But what I see when I look at those tools is a waste of resources. A waste of the raw materials that made them, as with the same raw product, refined better of course, and with a much better design, a real tool could have been made. In fact, the minerals would have been better just left in the ground, rather than mined, drilled, crushed, refined, shipped, refined more, shipped again, machined, assembled, shipped, distributed, and shipped again to be sold, in a product that cost $10, and is designed to last 10 hours.
I tried to review a clamping workbench a few years ago. I won’t mention its name, but it was sold through Bunnings for a while. I had a couple of models to cover. The concept seemed reasonable, the sales video looked impressive. I got one model assembled, but the second broke before I even got it fully together. (I had videoed the whole process, and by the end, it was obvious that even if I did use the video, I’d have to over-dub the whole soundtrack).
By the time I had the two assembled, the flimsiness of the material (too thin struts, too weak, too compromised to save a few dollars in raw materials), the overall quality of construction, both models were picked up taken back to the supplier and unceremoniously given back. I wanted nothing to do with them. (The company (importer) hasn’t spoken to me since either). All I could think was “what a waste of resources”. Not there was enough steel used to even make a good boat anchor from it. Perhaps if there had been, it wouldn’t have been such a crap product. About 6 months (or even less) later, Bunnings dumped the range as well. Guess that says something.
So let me introduce a different concept.

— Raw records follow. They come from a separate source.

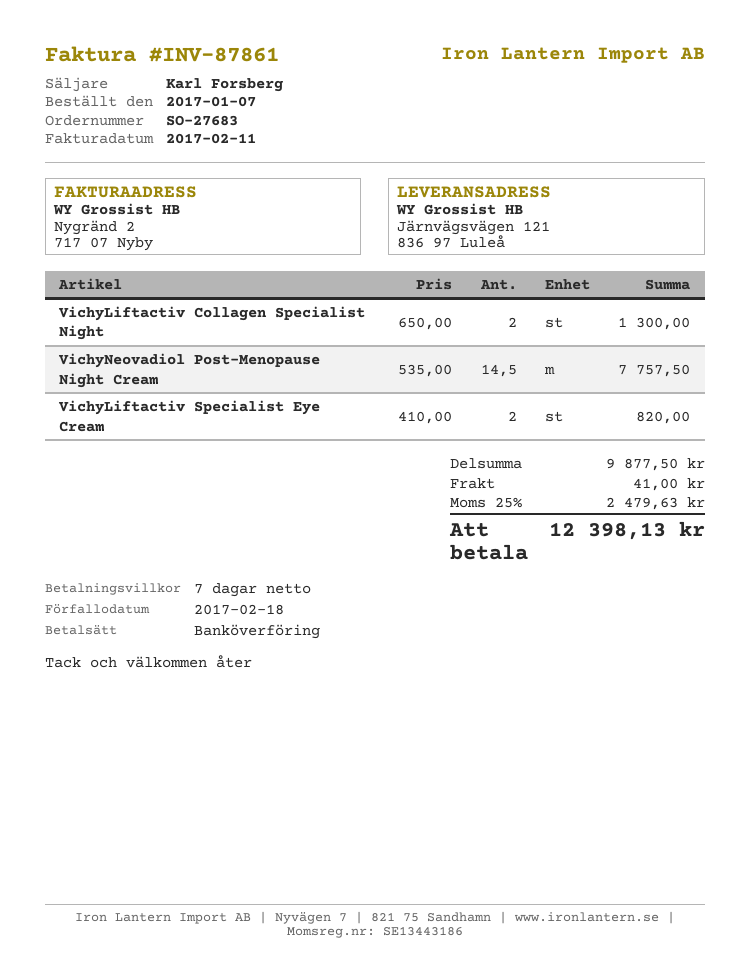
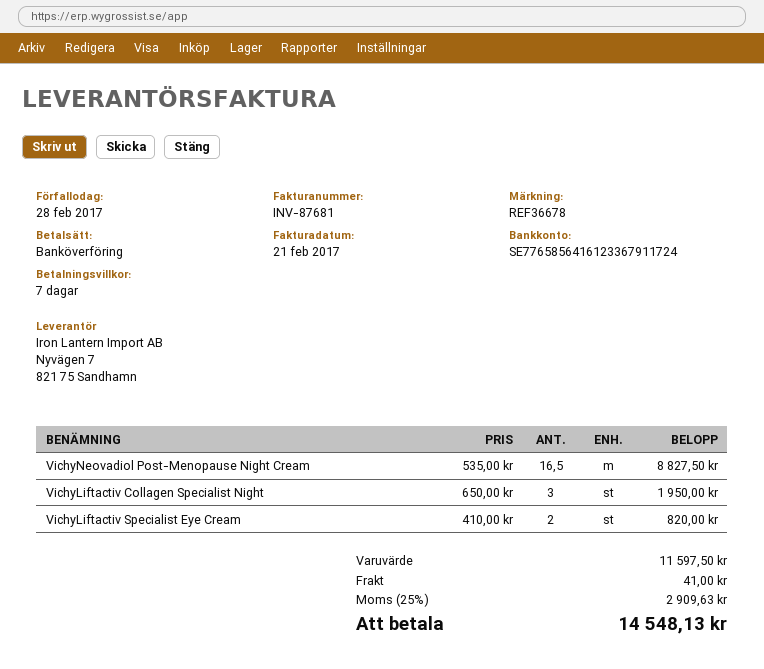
invoice number: INV-87861 -> INV-87681
invoice date: 2017-02-11 -> 2017-02-21
due date: 2017-02-18 -> 2017-02-28
VichyLiftactiv Collagen Specialist Night: 2 x 650.00 = 1300.00 -> 3 x 650.00 = 1950.00
VichyNeovadiol Post-Menopause Night Cream: 14.5 x 535.00 = 7757.50 -> 16.5 x 535.00 = 8827.50
subtotal: 9877.50 -> 11597.50
tax: 25% = 2479.63 -> 25% = 2909.63
total: 12398.13 -> 14548.13

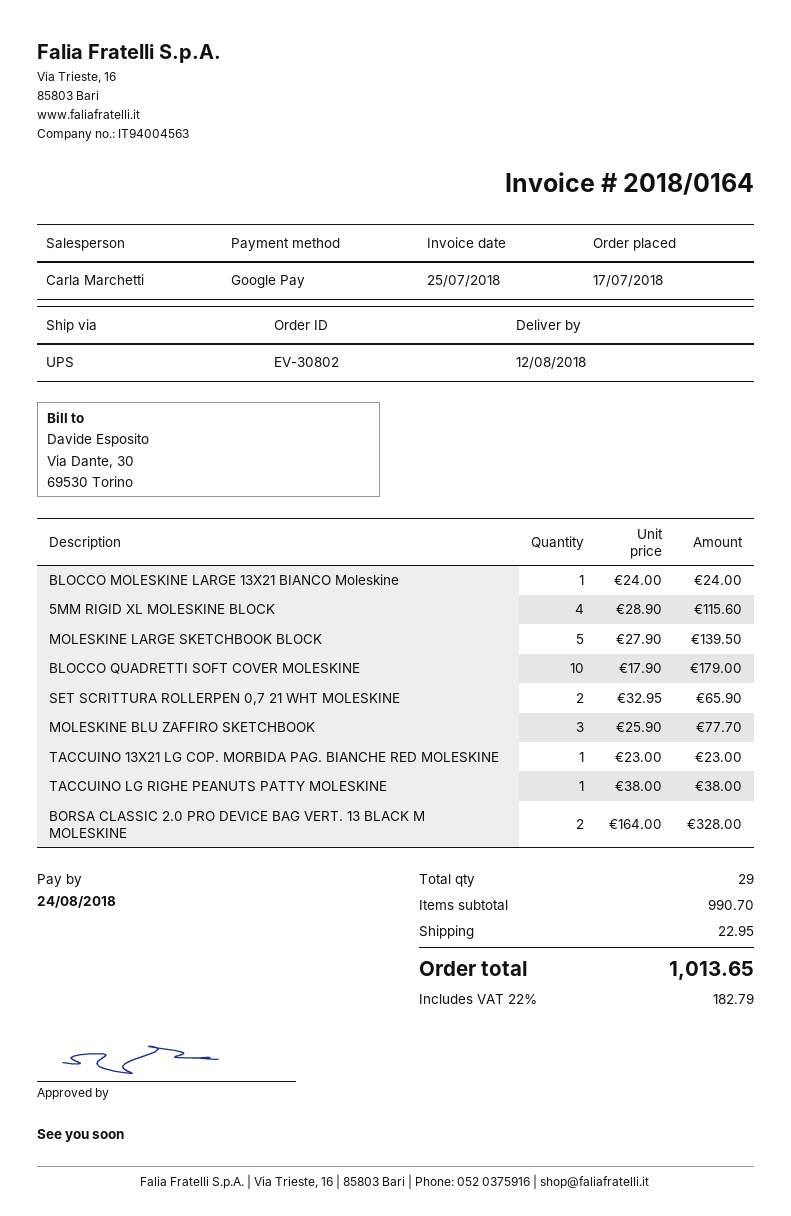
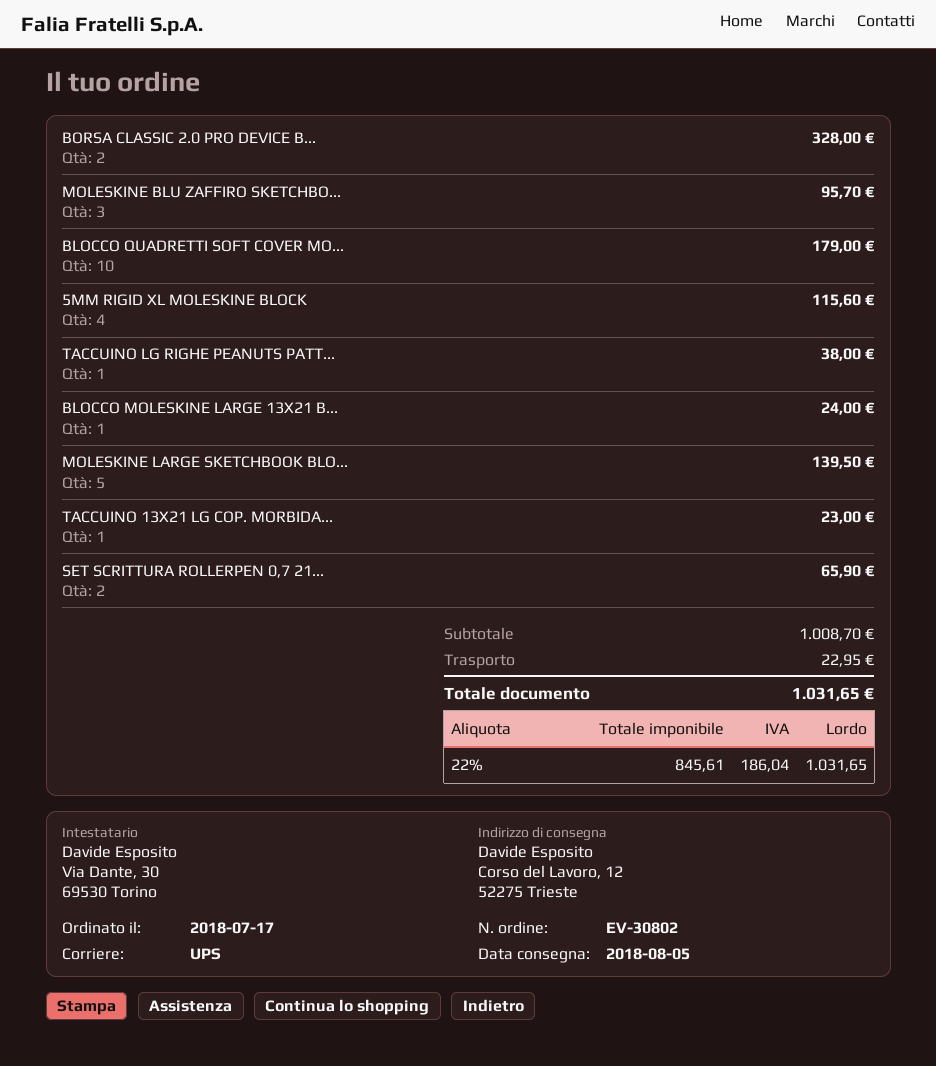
delivery date: 2018-08-12 -> 2018-08-05
MOLESKINE BLU ZAFFIRO SKETCHBOOK: 3 for 77.70 -> 3 for 95.70
subtotal: 990.70 -> 1008.70
tax: 22% = 182.79 -> 22% = 186.04
total: 1013.65 -> 1031.65

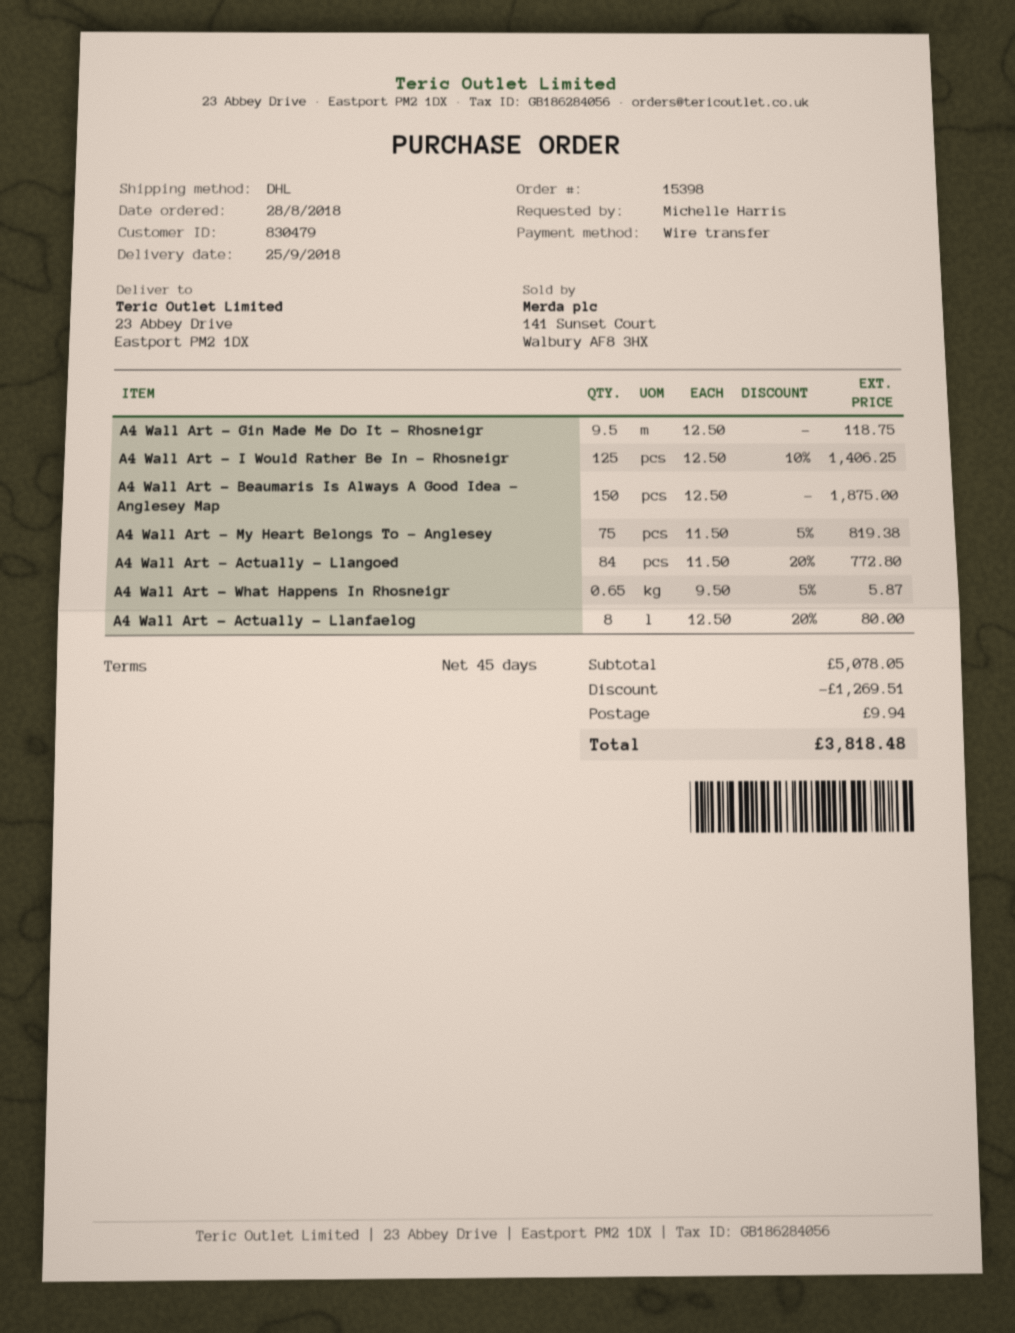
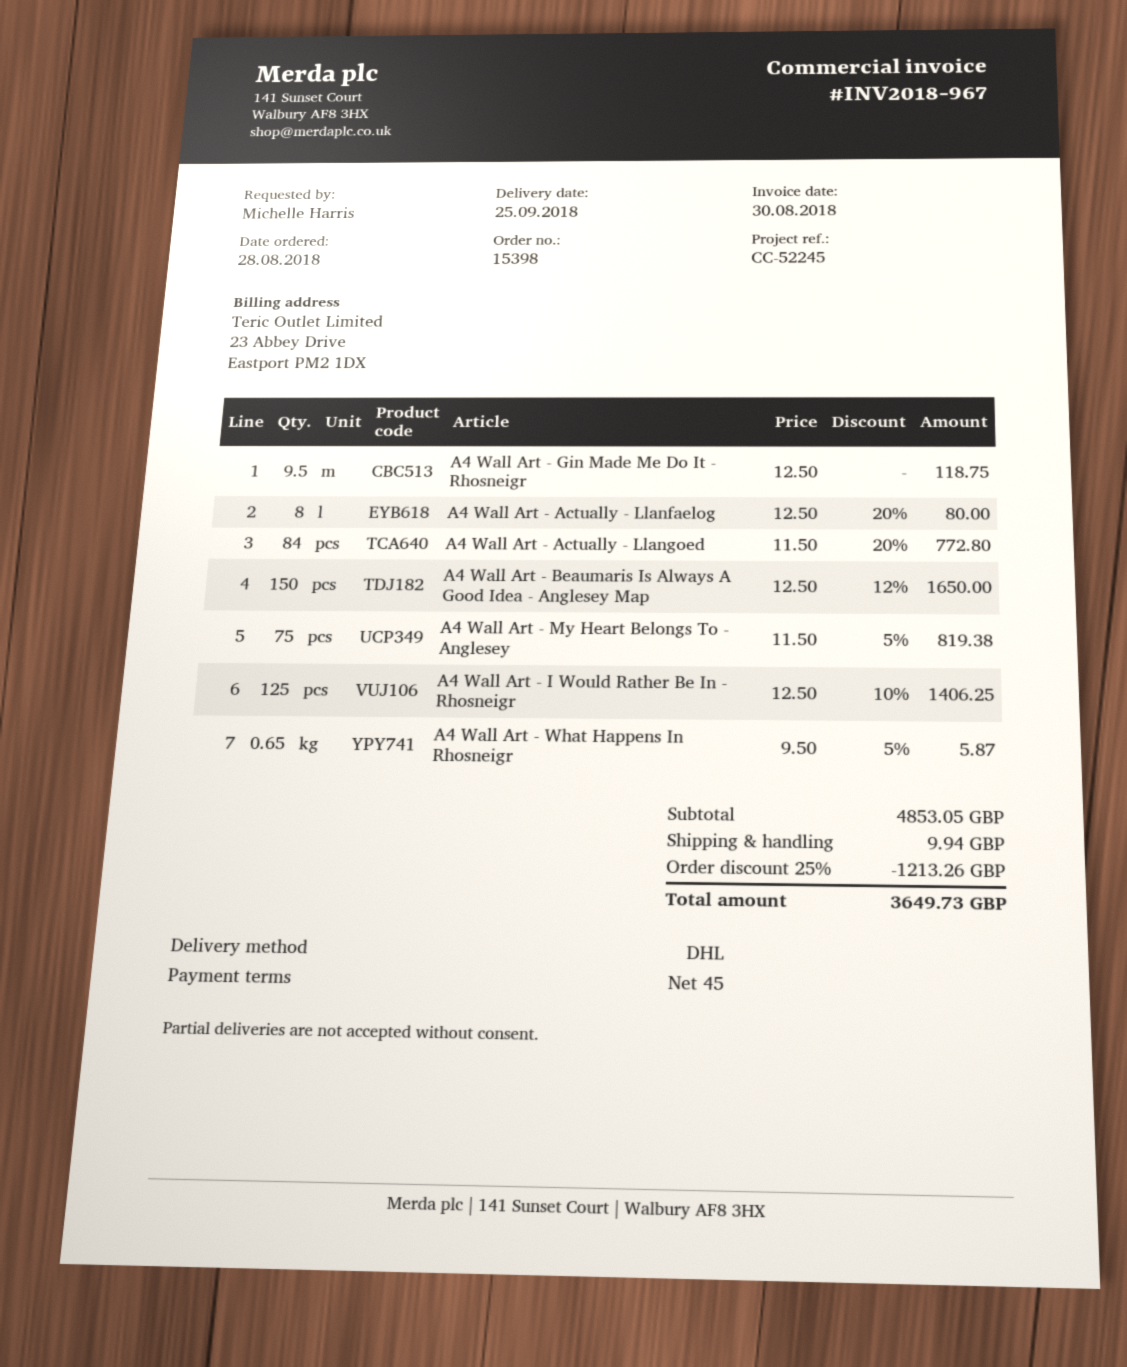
A4 Wall Art - Beaumaris Is Always A Good Idea - Anglesey Map: 150 x 12.50 = 1875.00 -> 150 x 12.50 - 12% = 1650.00
subtotal: 5078.05 -> 4853.05
discount: 1269.51 -> 1213.26
total: 3818.48 -> 3649.73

The Bauhaus of the 21st century.
Instead of “Form Following Function”, I propose that the new Bauhaus is “Finance Following Function”. And one of the big proponents of this (not that I am suggesting they are considering themselves the new Bauhaus, that is just my take on things), comes from the country of the original Bauhaus, Germany.
German engineering. It has long been regarded as the créme de la créme of design and manufacturing excellence, and when building something where Finance Follows Function, means building a tool to the absolute best it can be, to do the job it was intended to do, and then worry about the price.
And there sits Festool. Tools made to be the best, not the cheapest. Other brands also appear: Tormek, SawStop, Woodpeckers, Incra, Teknatool. Tools overengineered, over-speced, over made, to achieve the optimum quality, not price.
The tools last, and really work.
Function √
Justified use of materials √
Longevity √
A pleasure to use √
How much?
I read this on the packet of some premium pizza bases, but it was so fitting:
“The bitterness of poor quality remains, long after the sweetness of a low price is forgotten” How true that is.
I know expensive tools are, well, expensive. I know we can’t all afford the very best tools all the time. (Yes, I still have some GMC tools too). But little by little, I am replacing them with the quality equivalent.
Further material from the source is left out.